## [YOUR TASK]
Copy every line of the records that includes the word "ffffff".

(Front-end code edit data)
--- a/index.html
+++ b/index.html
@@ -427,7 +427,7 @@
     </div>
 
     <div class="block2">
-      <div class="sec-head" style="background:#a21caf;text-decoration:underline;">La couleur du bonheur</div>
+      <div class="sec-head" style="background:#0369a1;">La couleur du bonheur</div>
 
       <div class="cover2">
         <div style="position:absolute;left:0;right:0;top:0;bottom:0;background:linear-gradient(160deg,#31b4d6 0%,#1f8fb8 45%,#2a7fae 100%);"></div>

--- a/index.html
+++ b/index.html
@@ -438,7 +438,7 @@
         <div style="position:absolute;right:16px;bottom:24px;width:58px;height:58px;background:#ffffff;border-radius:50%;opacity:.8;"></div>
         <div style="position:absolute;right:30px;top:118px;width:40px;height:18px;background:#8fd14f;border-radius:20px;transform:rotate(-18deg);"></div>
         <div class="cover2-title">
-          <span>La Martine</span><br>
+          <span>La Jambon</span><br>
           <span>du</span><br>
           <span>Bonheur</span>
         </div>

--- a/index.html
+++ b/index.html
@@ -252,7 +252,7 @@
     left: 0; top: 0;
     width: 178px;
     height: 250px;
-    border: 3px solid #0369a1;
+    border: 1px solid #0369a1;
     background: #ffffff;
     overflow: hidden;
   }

--

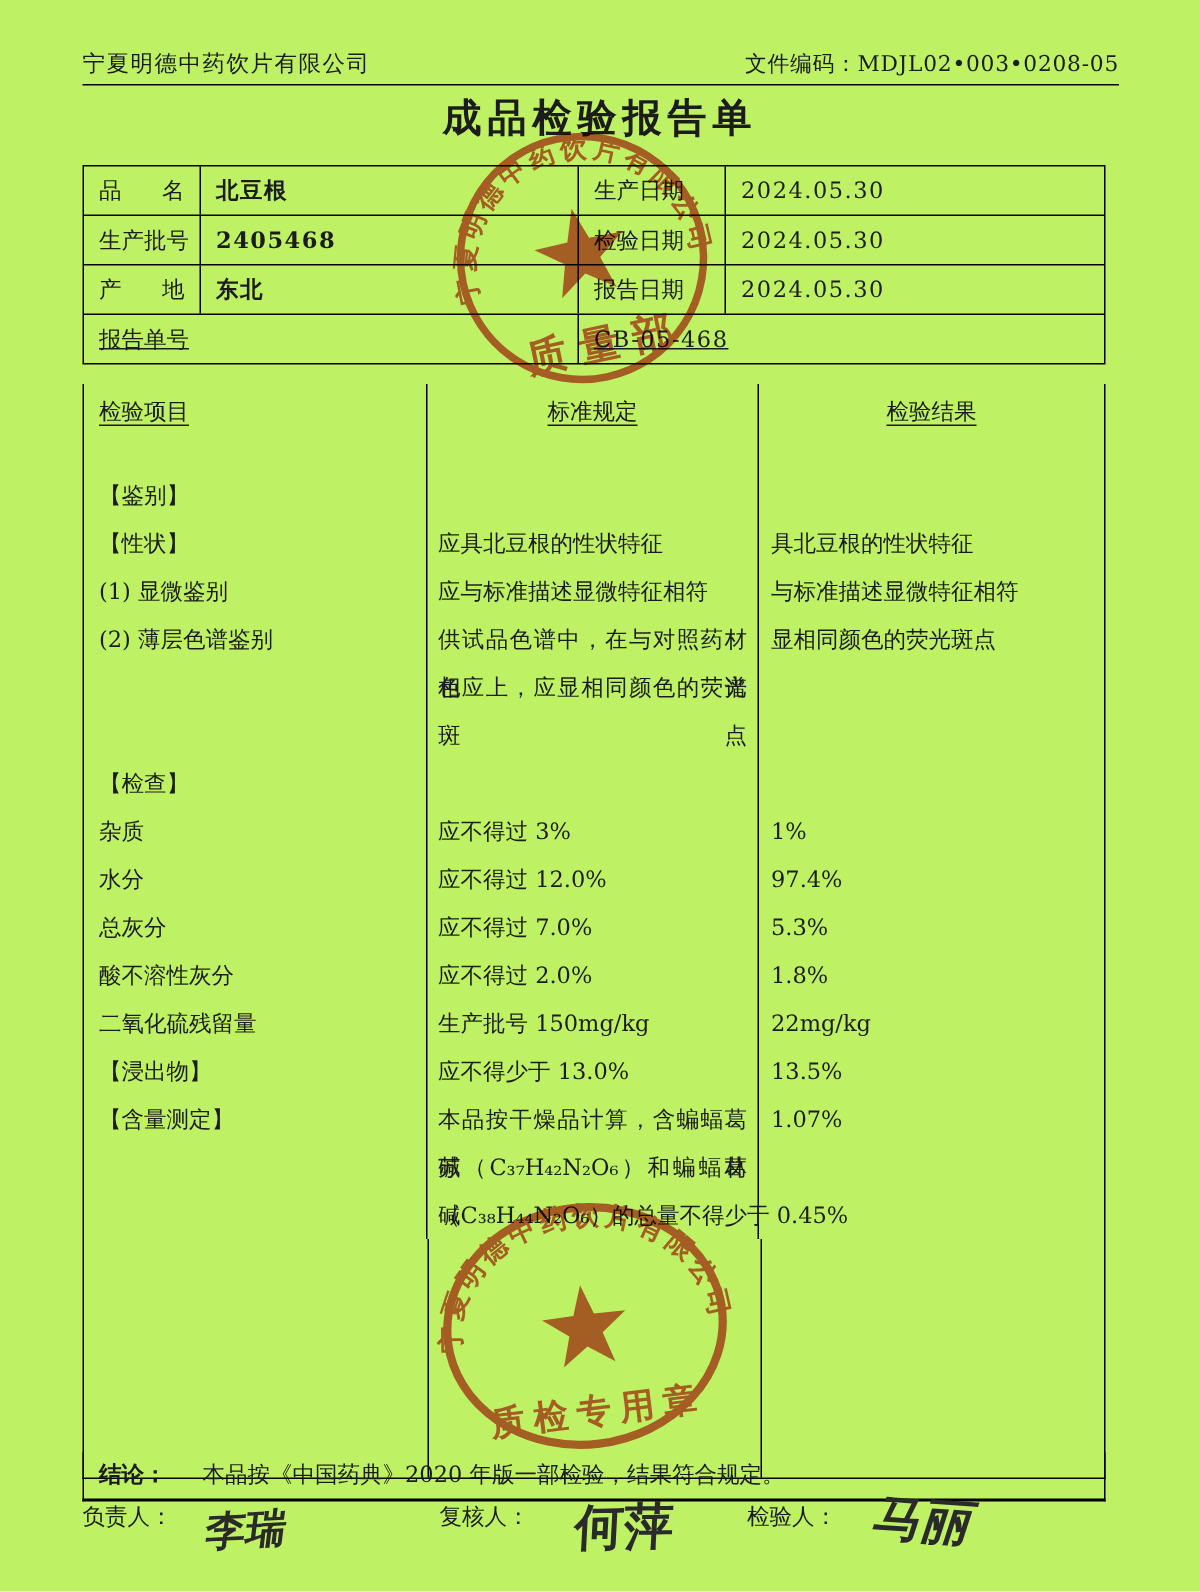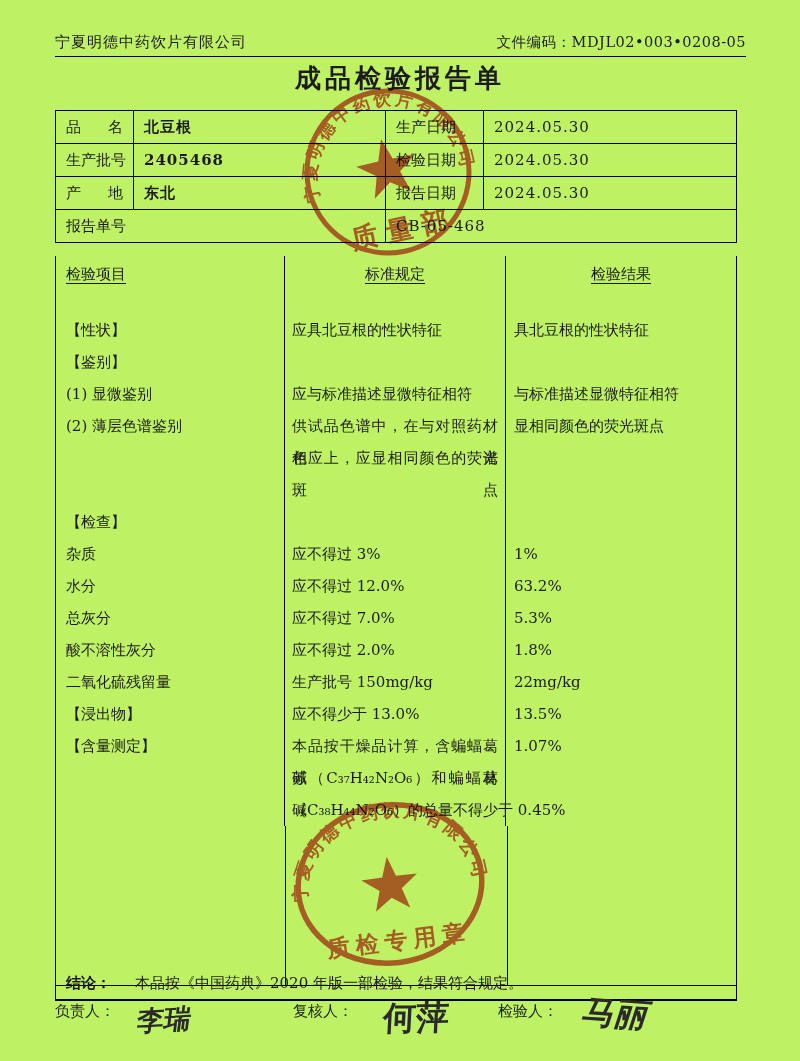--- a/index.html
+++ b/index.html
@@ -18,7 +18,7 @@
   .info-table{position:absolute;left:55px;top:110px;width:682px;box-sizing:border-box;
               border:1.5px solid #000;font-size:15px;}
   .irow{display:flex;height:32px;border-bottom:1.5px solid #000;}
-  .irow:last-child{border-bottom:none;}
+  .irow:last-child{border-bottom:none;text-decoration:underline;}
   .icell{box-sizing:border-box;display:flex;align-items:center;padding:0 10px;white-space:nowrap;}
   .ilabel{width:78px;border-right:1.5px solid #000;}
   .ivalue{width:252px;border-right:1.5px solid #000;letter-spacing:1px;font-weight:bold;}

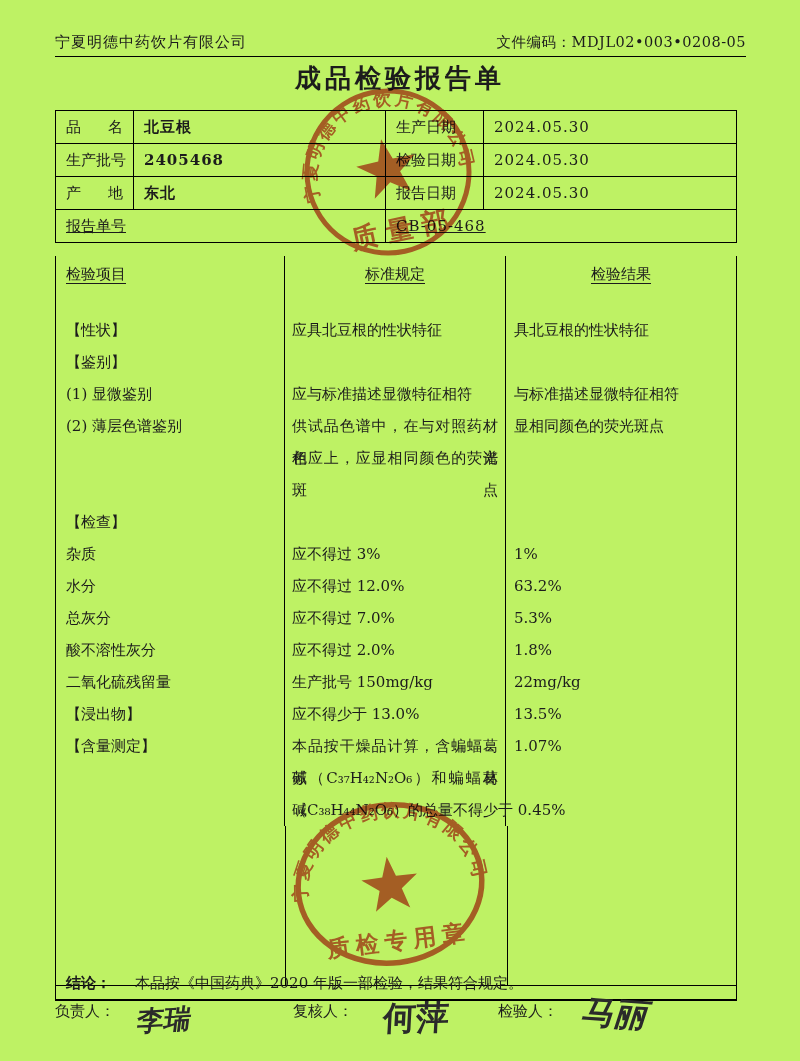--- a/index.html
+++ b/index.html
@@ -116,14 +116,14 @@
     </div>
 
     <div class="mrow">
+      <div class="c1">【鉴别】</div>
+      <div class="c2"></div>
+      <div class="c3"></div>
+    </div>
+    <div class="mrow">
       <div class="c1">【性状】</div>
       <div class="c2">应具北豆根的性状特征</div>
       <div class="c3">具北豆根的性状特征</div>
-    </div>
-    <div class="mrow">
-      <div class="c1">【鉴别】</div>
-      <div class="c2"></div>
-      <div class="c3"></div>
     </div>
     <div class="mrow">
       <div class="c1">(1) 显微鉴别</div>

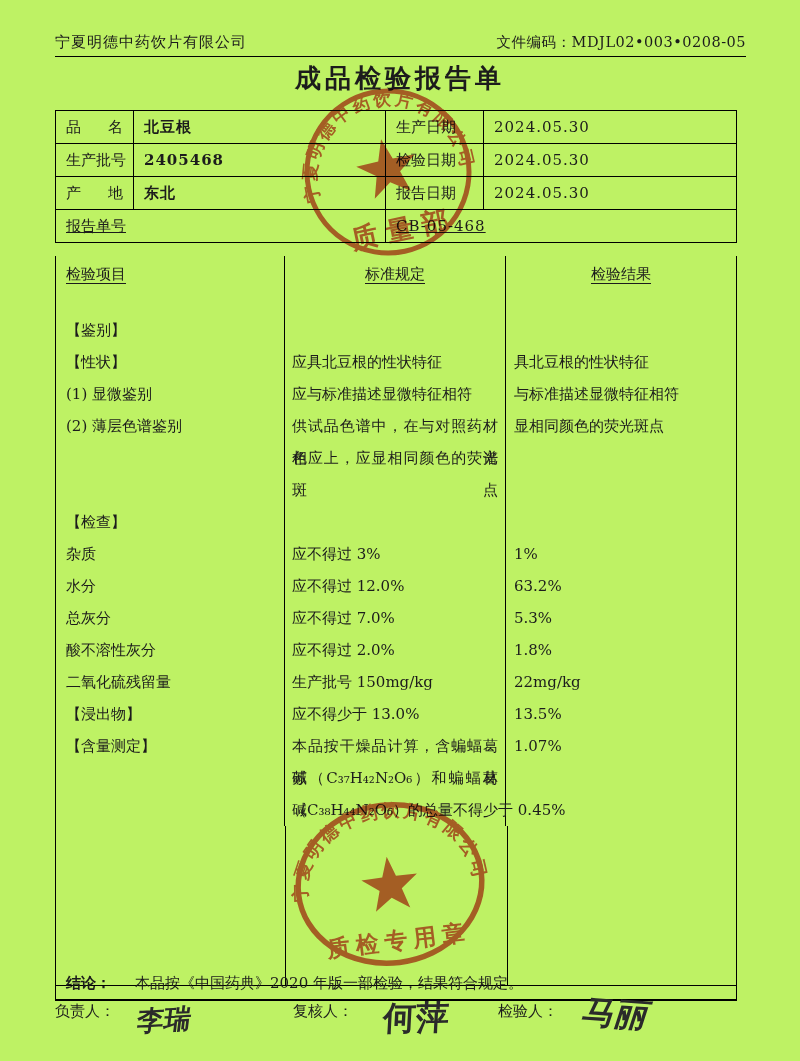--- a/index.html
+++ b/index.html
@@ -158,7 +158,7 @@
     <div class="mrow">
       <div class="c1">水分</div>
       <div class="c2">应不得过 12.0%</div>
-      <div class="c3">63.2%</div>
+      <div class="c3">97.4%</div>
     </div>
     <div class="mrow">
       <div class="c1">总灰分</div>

## [YOUR SOLUTION]
         <div style="position:absolute;right:16px;bottom:24px;width:58px;height:58px;background:#ffffff;border-radius:50%;opacity:.8;"></div>
     background: #ffffff;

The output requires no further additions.